Data records
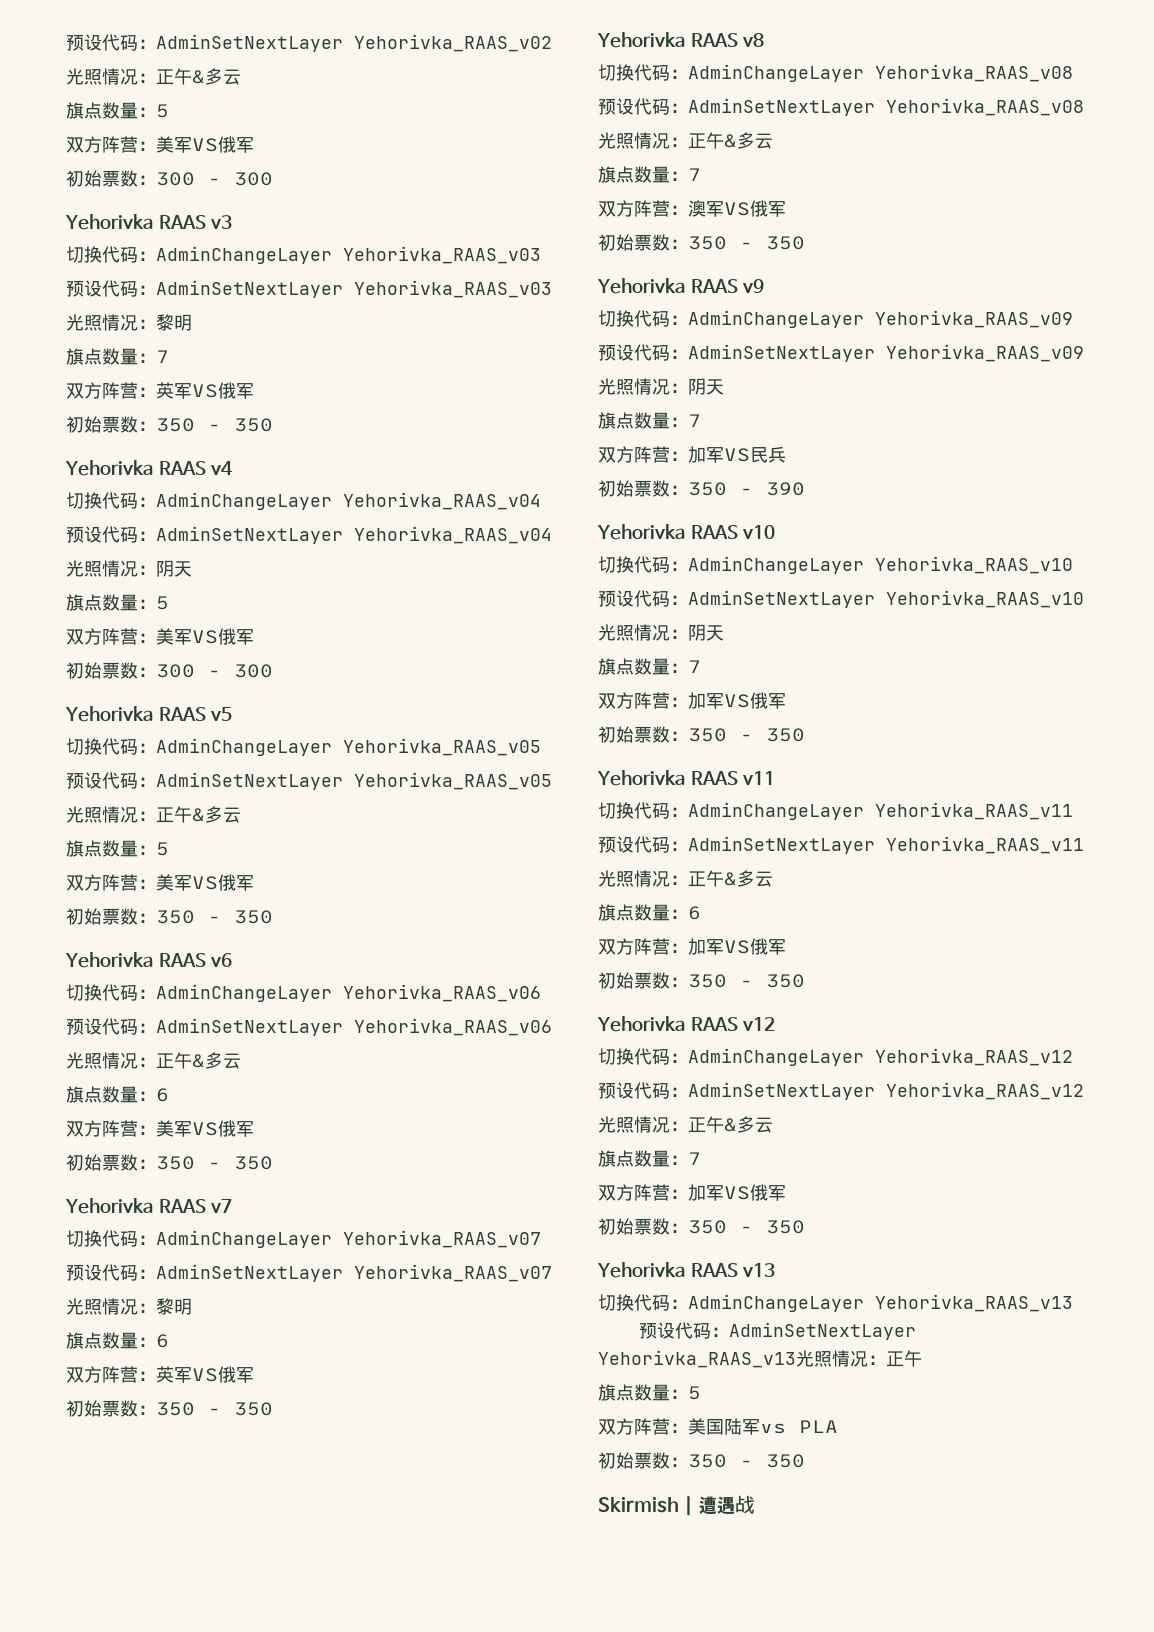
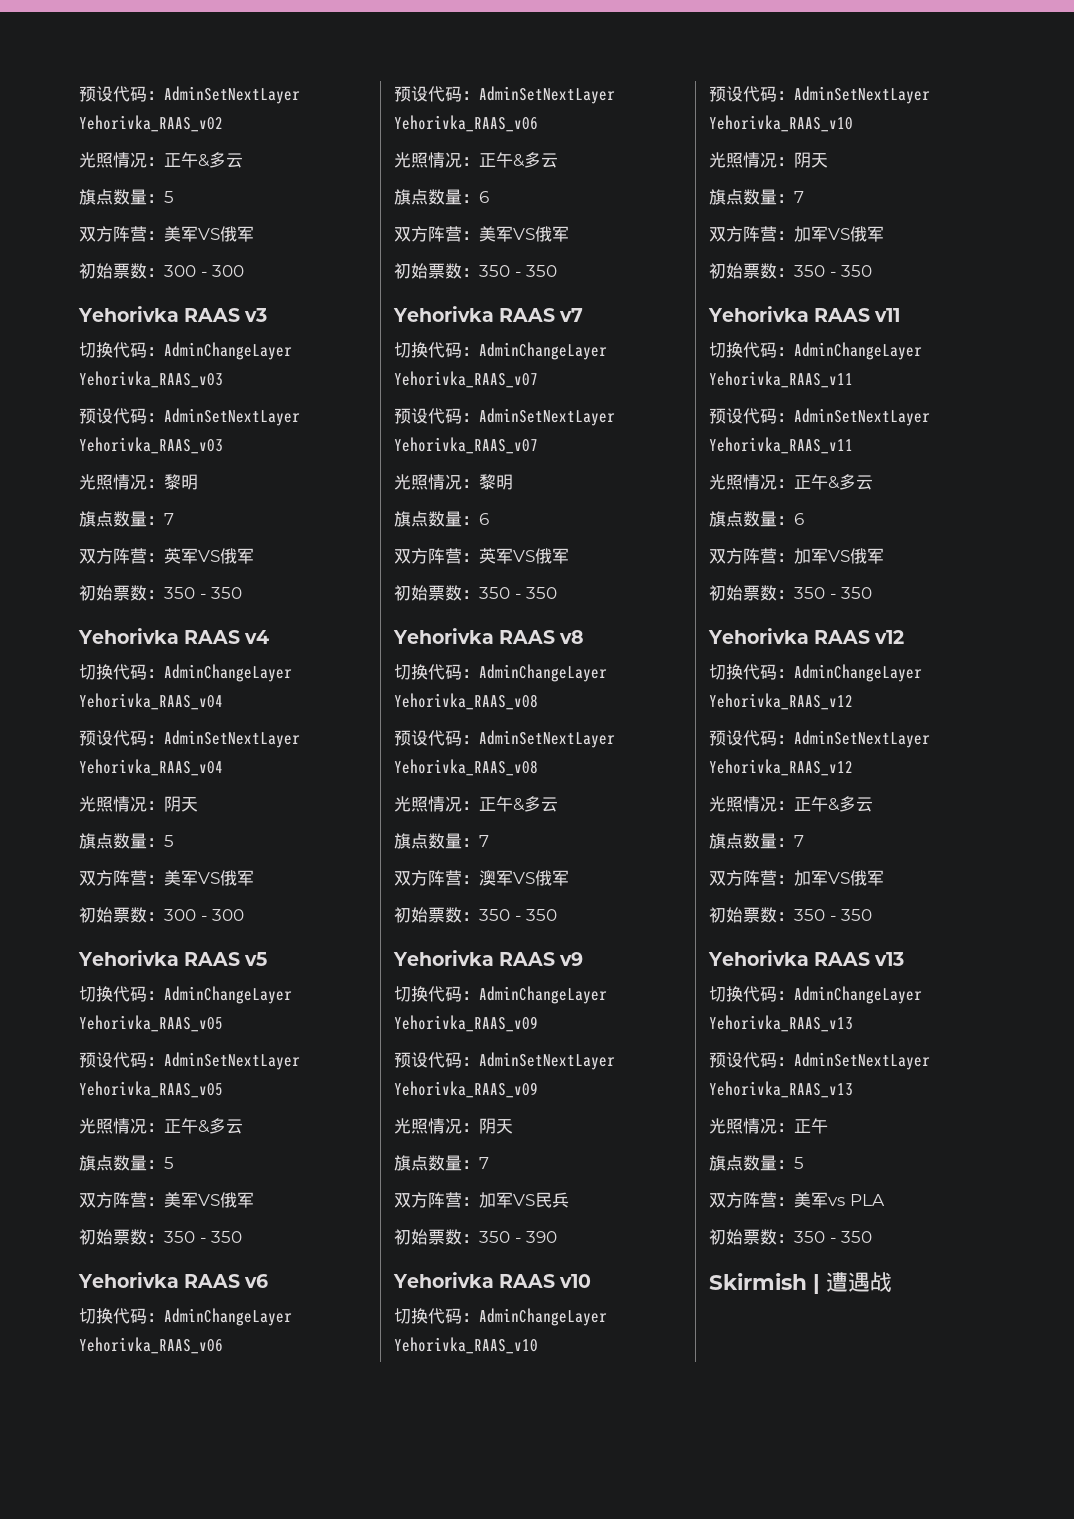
- 预设代码：AdminSetNextLayer Yehorivka_RAAS_v13光照情况：正午
+ 预设代码：AdminSetNextLayer Yehorivka_RAAS_v13
+ 光照情况：正午
- 双方阵营：美国陆军vs PLA
+ 双方阵营：美军vs PLA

Exercise directions
Down to the last line, reproduce the material above exactly; skip its images.

Exercise solution
- 预设代码：AdminSetNextLayer Yehorivka_RAAS_v13光照情况：正午
+ 预设代码：AdminSetNextLayer Yehorivka_RAAS_v13
+ 光照情况：正午
- 双方阵营：美国陆军vs PLA
+ 双方阵营：美军vs PLA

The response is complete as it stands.